Data excerpts Block Start

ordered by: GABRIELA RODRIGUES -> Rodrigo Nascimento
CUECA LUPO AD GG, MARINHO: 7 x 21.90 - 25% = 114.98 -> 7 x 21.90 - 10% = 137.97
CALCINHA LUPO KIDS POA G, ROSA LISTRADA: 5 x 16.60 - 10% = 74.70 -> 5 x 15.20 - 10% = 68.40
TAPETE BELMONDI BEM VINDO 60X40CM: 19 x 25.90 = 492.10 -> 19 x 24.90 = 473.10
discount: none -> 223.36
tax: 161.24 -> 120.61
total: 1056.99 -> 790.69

Data excerpts Block End
Data excerpts Block Start

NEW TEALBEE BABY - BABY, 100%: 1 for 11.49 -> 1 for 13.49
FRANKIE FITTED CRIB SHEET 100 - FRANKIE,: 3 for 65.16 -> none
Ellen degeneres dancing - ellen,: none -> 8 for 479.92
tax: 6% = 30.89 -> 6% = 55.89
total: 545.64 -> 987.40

Data excerpts Block End
Data excerpts Block Start

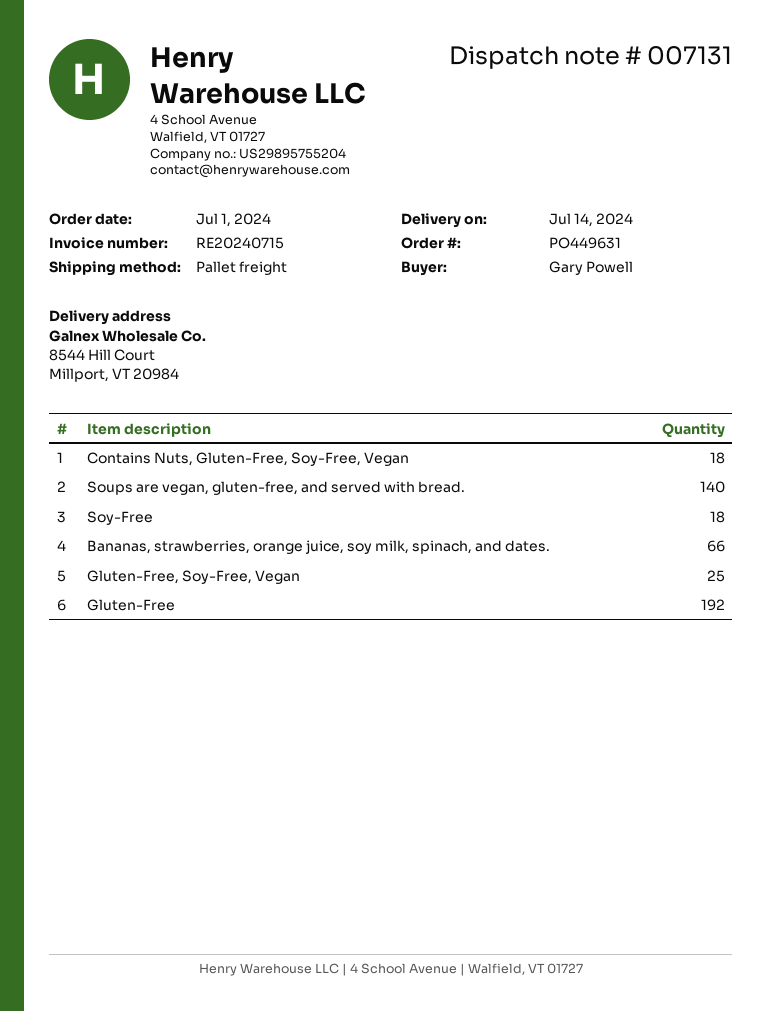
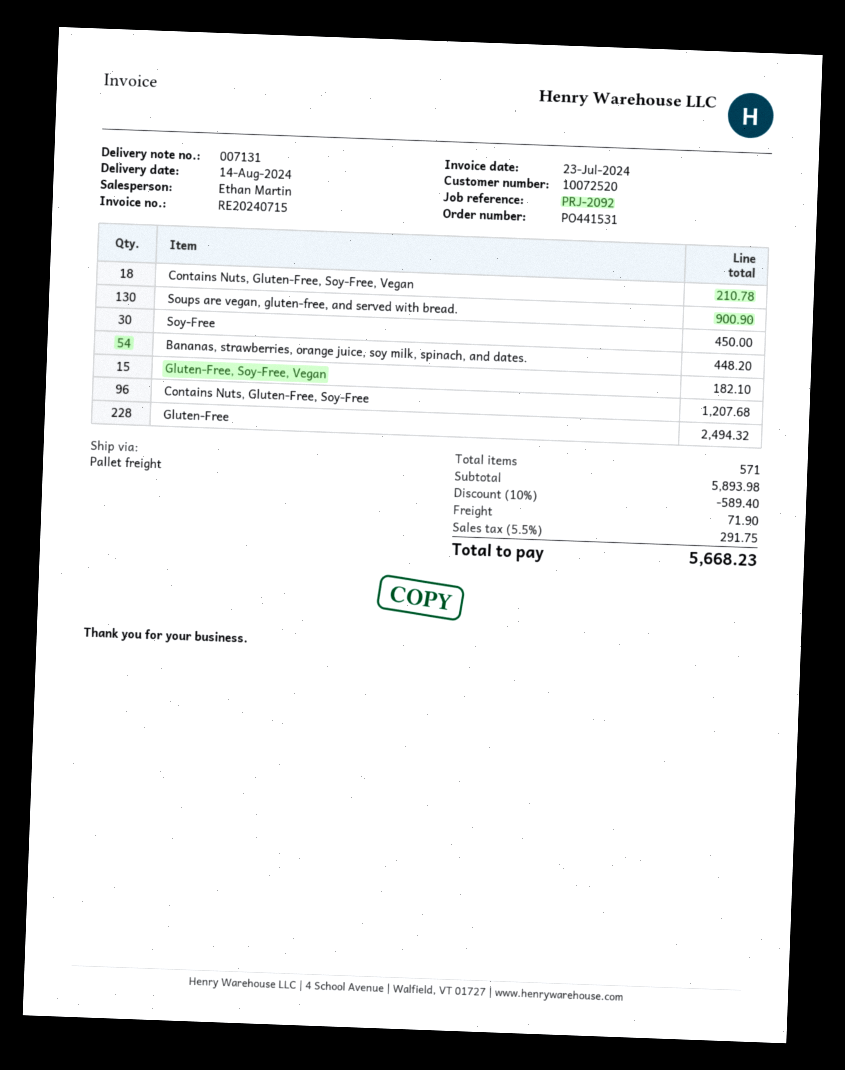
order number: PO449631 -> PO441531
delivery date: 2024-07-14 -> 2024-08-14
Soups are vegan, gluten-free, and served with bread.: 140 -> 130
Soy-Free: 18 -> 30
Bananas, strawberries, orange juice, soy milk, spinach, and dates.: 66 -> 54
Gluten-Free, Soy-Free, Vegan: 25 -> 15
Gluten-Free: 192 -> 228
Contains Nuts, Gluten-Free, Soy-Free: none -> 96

Data excerpts Block End

Work required
Take from the entries every line that has the string "LUPO".

Result of this task
CUECA LUPO AD GG, MARINHO: 7 x 21.90 - 25% = 114.98 -> 7 x 21.90 - 10% = 137.97
CALCINHA LUPO KIDS POA G, ROSA LISTRADA: 5 x 16.60 - 10% = 74.70 -> 5 x 15.20 - 10% = 68.40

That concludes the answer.